OpenBGPD
▼ As part of my BGP training course, I explain to the participants that they can get BGP either by buying a router from the likes of Cisco or Juniper, or by running routing software such as Zebra, Quagga or OpenBGPD on a Unix (-like) operating system. Then I always mention that I haven't tried OpenBGPD yet, but I really should.
There's no time like the present, so I decided to take the plunge today.
OpenBGPD is a daemon implementing the BGP protocol that was developed for OpenBSD. So I first tried installing an OpenBSD 5.6 VM, which was pretty painless. Unfortunately, I couldn't get the OpenBSD package manager to install OpenBGPD for me. So I went to www.openbgpd.org (where I borrowed the image above). The latest version of OpenBGPD is 4.6, which is five years old—and it wouldn't compile. I never know whether it's my mediocre Unix skills or an actual show stopping issue in these cases. Update: the mediocre skills. As @tvlooy points out: OpenBGPD is included in the OpenBSD base install.
I then installed a FreeBSD 10 VM, which is also relatively painless but requires a bit more configuration during the installation process. However, FreeBSD has OpenBGPD in its ports system, and it installed from there without issue.

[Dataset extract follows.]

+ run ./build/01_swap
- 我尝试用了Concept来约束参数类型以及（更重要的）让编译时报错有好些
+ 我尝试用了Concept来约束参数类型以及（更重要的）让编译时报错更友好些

So now for the interesting part: configuring OpenBGPD.
It's really interesting to see a more Unix-like take on running BGP. The de facto standard way to configure and run BGP is the one invented by Cisco: you type configuration commands which are immediately applied to the active configuration. Zebra/Quagga uses the same model, even letting you interact with the daemon using telnet. Juniper, on the other hand, uses a very different model, where you use commands to modify the configuration and then "commit" that configuration (or roll back if necessary, very old school DBMS style).

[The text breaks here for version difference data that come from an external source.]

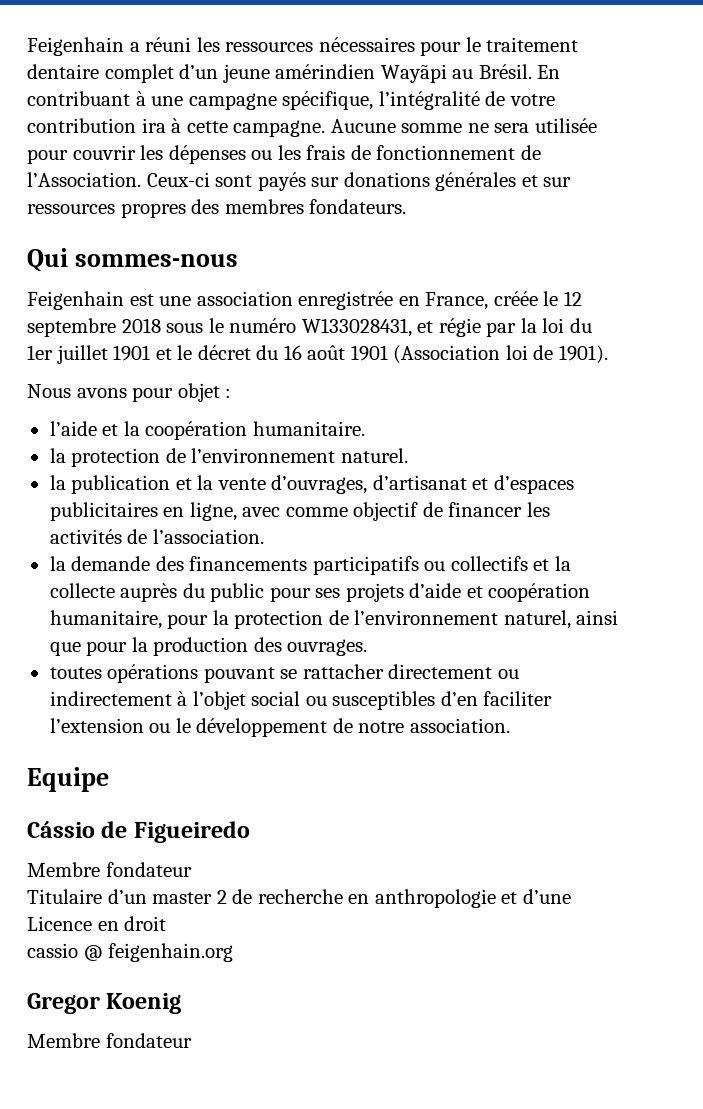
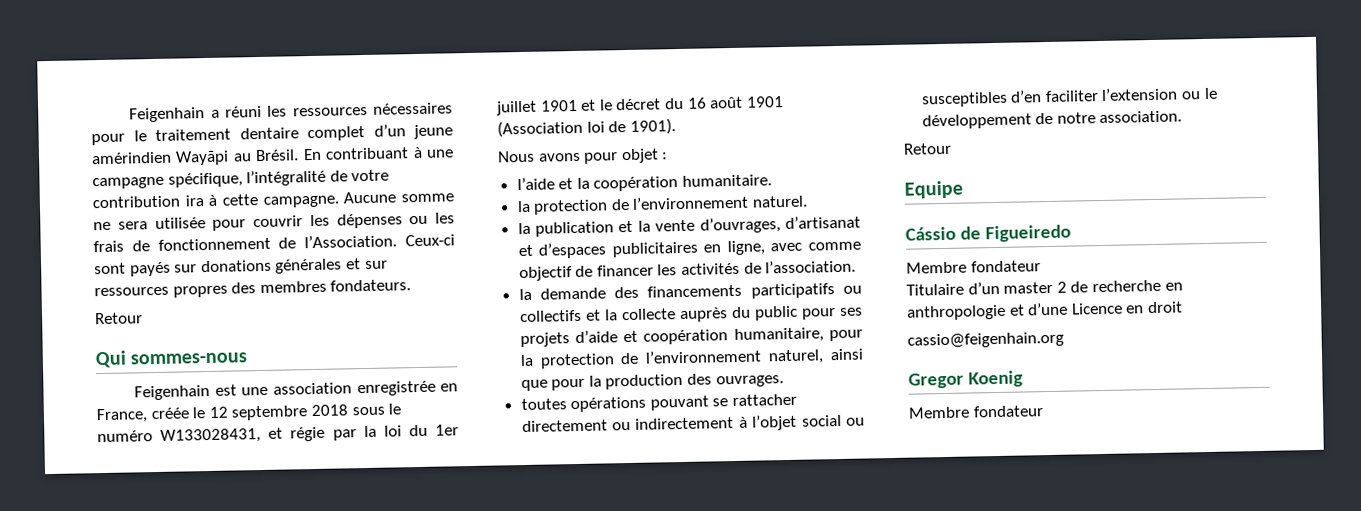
  Ceux-ci sont payés sur donations générales et sur ressources propres des membres fondateurs.
+ Retour
  toutes opérations pouvant se rattacher directement ou indirectement à l’objet social ou susceptibles d’en faciliter l’extension ou le développement de notre association.
+ Retour
- cassio @ feigenhain.org
+ cassio@feigenhain.org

With OpenBGPD, you simply edit the /usr/local/etc/bgpd.conf file after reading the man page. When you're done, you tell the bgpd to reload the configuration. I like this a lot. Monitoring the state of BGP sessions and the BGP table is done using the bgpctl utility, which lets you run clear and show commands that aren't entirely unfamiliar.
I plan on doing the BGP training course exercises using OpenBGPD myself next week, and see how well everything works in practice. The filtering/policy system seems to be inspired by the PF firewall with its insane "the last match is the one that counts" system, and the link between a filter rule and a neighbor is much less direct than with other systems. But I'm trying to keep an open mind.
OpenBGPD looks fairly mature from what I've seen so far, with one small but annoying omission: although you can configure 32-bit AS numbers in both ASDOT and ASPLAIN formats in the configuration file, bgpctl only shows them in ASDOT format. That means that if you have a BGP session with DE-CIX which has AS 196610, bgpctl will show that session as being towards AS 3.2. I.e., ASDOT notation is two 16-bit numbers separated by a dot (3.2) while ASPLAIN is simply a 32-bit number in decimal (196610). ASDOT was in vogue for a while when 32-bit AS numbers were introduced, but quickly fell out of favor as people realized that making regular expressions that match AS numbers with a dot in them would be very annoying. There's even a three-page RFC explaining all of this.